What the exercise asks> Scan the entries below for the string "number" and copy every line where it turns up.

Task inputs>

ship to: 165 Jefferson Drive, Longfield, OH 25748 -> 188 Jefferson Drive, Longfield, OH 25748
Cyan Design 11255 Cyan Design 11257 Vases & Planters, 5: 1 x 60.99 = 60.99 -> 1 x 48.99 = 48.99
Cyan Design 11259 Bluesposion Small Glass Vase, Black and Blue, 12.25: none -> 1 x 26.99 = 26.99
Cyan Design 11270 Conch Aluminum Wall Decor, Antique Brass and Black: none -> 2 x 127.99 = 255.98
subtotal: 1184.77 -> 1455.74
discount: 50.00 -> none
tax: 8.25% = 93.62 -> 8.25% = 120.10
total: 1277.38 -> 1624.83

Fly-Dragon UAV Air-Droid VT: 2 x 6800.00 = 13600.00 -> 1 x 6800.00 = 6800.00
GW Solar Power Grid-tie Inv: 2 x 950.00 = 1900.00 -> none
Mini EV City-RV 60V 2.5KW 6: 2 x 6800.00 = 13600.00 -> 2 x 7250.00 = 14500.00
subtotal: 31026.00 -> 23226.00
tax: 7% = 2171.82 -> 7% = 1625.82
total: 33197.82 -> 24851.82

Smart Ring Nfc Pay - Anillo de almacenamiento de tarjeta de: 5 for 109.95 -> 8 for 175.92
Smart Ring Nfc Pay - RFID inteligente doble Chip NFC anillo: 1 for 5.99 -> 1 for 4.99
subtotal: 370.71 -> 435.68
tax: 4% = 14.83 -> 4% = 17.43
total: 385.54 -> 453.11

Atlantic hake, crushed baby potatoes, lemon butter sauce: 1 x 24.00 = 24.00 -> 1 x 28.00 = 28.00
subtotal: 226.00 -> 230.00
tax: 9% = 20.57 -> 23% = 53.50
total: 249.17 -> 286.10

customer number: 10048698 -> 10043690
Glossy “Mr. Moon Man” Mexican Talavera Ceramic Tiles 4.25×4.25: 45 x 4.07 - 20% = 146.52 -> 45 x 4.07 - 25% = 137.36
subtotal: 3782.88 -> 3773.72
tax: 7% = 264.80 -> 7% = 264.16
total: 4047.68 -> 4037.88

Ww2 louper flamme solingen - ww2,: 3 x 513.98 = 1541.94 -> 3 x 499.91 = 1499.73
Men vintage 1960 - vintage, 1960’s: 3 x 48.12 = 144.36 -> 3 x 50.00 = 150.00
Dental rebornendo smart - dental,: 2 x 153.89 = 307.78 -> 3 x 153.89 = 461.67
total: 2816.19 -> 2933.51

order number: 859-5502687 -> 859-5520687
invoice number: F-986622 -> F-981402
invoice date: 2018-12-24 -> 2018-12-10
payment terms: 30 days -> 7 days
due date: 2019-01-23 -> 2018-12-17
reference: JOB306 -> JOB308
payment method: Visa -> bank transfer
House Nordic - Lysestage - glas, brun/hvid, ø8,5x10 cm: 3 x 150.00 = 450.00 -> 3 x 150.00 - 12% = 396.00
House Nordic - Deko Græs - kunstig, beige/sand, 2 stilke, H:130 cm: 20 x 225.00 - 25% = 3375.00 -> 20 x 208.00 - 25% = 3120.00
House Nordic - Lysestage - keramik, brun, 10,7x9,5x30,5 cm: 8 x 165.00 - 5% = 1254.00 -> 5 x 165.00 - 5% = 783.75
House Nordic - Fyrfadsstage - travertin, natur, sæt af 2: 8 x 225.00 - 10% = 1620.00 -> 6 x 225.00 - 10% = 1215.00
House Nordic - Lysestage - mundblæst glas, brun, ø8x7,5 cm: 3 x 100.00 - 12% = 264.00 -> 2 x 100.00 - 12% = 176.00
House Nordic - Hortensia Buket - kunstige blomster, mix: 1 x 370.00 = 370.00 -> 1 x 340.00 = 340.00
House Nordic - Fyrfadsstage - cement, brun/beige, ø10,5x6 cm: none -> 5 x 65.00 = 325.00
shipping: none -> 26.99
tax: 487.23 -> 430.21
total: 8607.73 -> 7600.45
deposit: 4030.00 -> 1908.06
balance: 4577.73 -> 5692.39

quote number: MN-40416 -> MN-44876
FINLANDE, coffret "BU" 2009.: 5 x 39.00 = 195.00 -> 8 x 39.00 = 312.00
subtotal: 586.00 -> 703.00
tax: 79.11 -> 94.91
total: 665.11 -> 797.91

Response for this exercise>
customer number: 10048698 -> 10043690
order number: 859-5502687 -> 859-5520687
invoice number: F-986622 -> F-981402
quote number: MN-40416 -> MN-44876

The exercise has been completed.